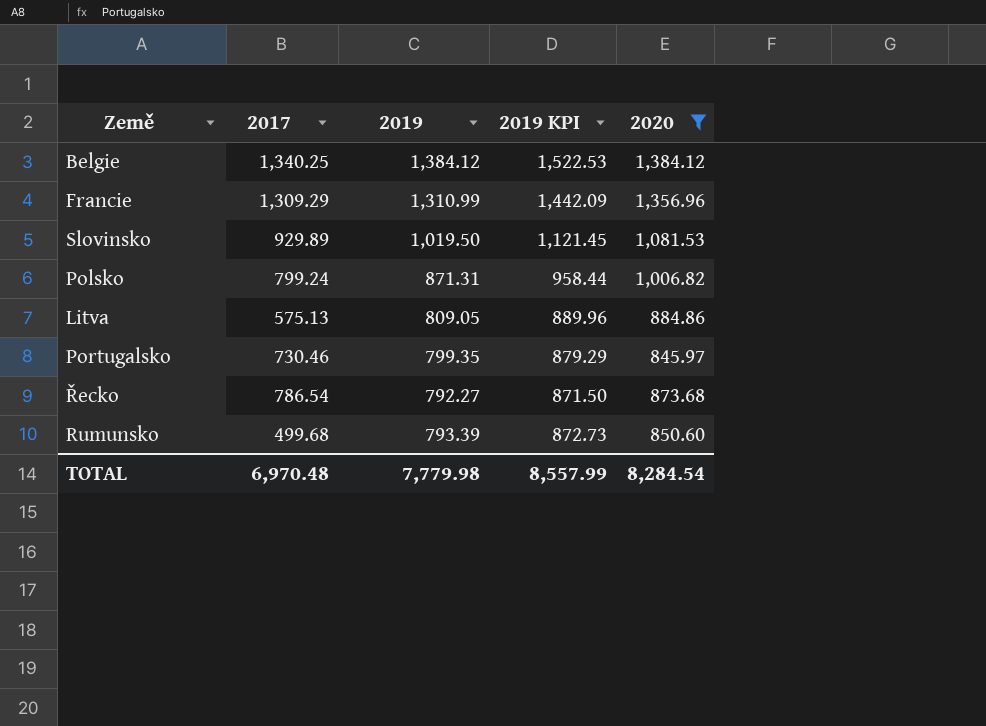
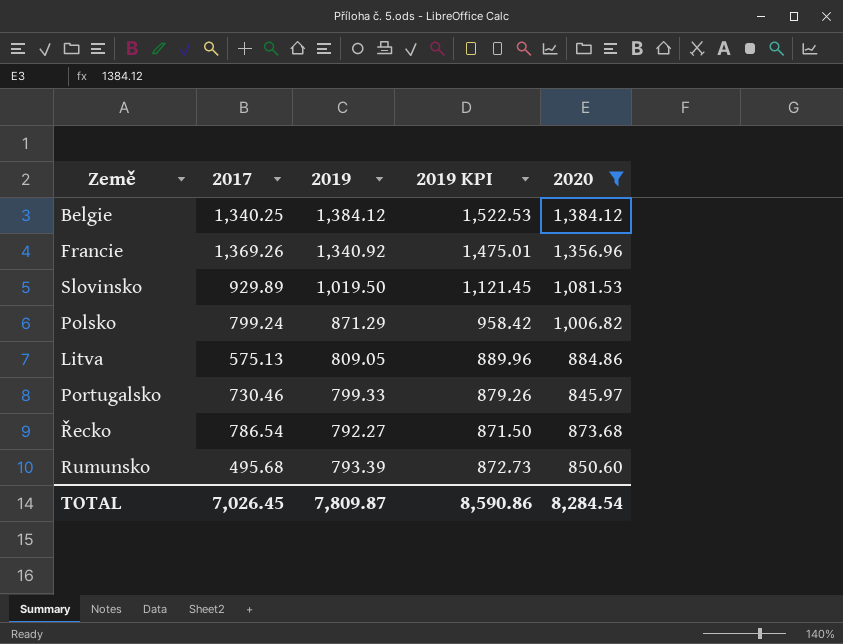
Francie | 2017: 1,309.29 -> 1,369.26
Francie | 2019: 1,310.99 -> 1,340.92
Francie | 2019 KPI: 1,442.09 -> 1,475.01
Polsko | 2019: 871.31 -> 871.29
Polsko | 2019 KPI: 958.44 -> 958.42
Portugalsko | 2019: 799.35 -> 799.33
Portugalsko | 2019 KPI: 879.29 -> 879.26
Rumunsko | 2017: 499.68 -> 495.68
TOTAL | 2017: 6,970.48 -> 7,026.45
TOTAL | 2019: 7,779.98 -> 7,809.87
TOTAL | 2019 KPI: 8,557.99 -> 8,590.86

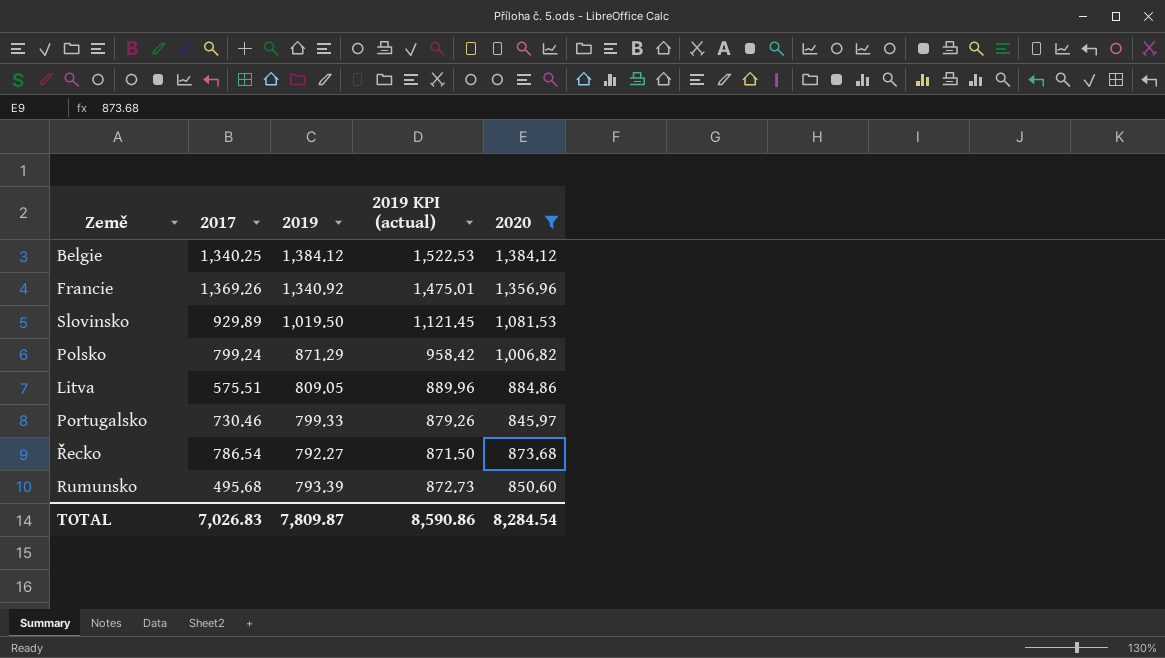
column name: 2019 KPI -> 2019 KPI (actual)
Litva | 2017: 575.13 -> 575.51
TOTAL | 2017: 7,026.45 -> 7,026.83

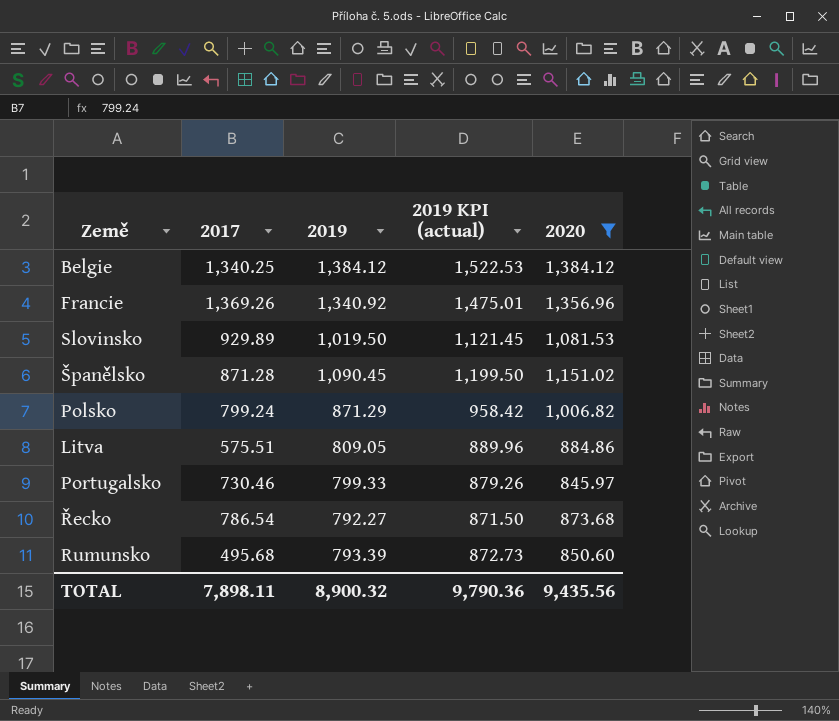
row Španělsko: none -> 871.28 | 1,090.45 | 1,199.50 | 1,151.02
TOTAL | 2017: 7,026.83 -> 7,898.11
TOTAL | 2019: 7,809.87 -> 8,900.32
TOTAL | 2019 KPI (actual): 8,590.86 -> 9,790.36
TOTAL | 2020: 8,284.54 -> 9,435.56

● ● ● ●

__Exercise__:
Return every line above exactly, omitting images.

__Problem solution__:
Francie | 2017: 1,309.29 -> 1,369.26
Francie | 2019: 1,310.99 -> 1,340.92
Francie | 2019 KPI: 1,442.09 -> 1,475.01
Polsko | 2019: 871.31 -> 871.29
Polsko | 2019 KPI: 958.44 -> 958.42
Portugalsko | 2019: 799.35 -> 799.33
Portugalsko | 2019 KPI: 879.29 -> 879.26
Rumunsko | 2017: 499.68 -> 495.68
TOTAL | 2017: 6,970.48 -> 7,026.45
TOTAL | 2019: 7,779.98 -> 7,809.87
TOTAL | 2019 KPI: 8,557.99 -> 8,590.86

column name: 2019 KPI -> 2019 KPI (actual)
Litva | 2017: 575.13 -> 575.51
TOTAL | 2017: 7,026.45 -> 7,026.83

row Španělsko: none -> 871.28 | 1,090.45 | 1,199.50 | 1,151.02
TOTAL | 2017: 7,026.83 -> 7,898.11
TOTAL | 2019: 7,809.87 -> 8,900.32
TOTAL | 2019 KPI (actual): 8,590.86 -> 9,790.36
TOTAL | 2020: 8,284.54 -> 9,435.56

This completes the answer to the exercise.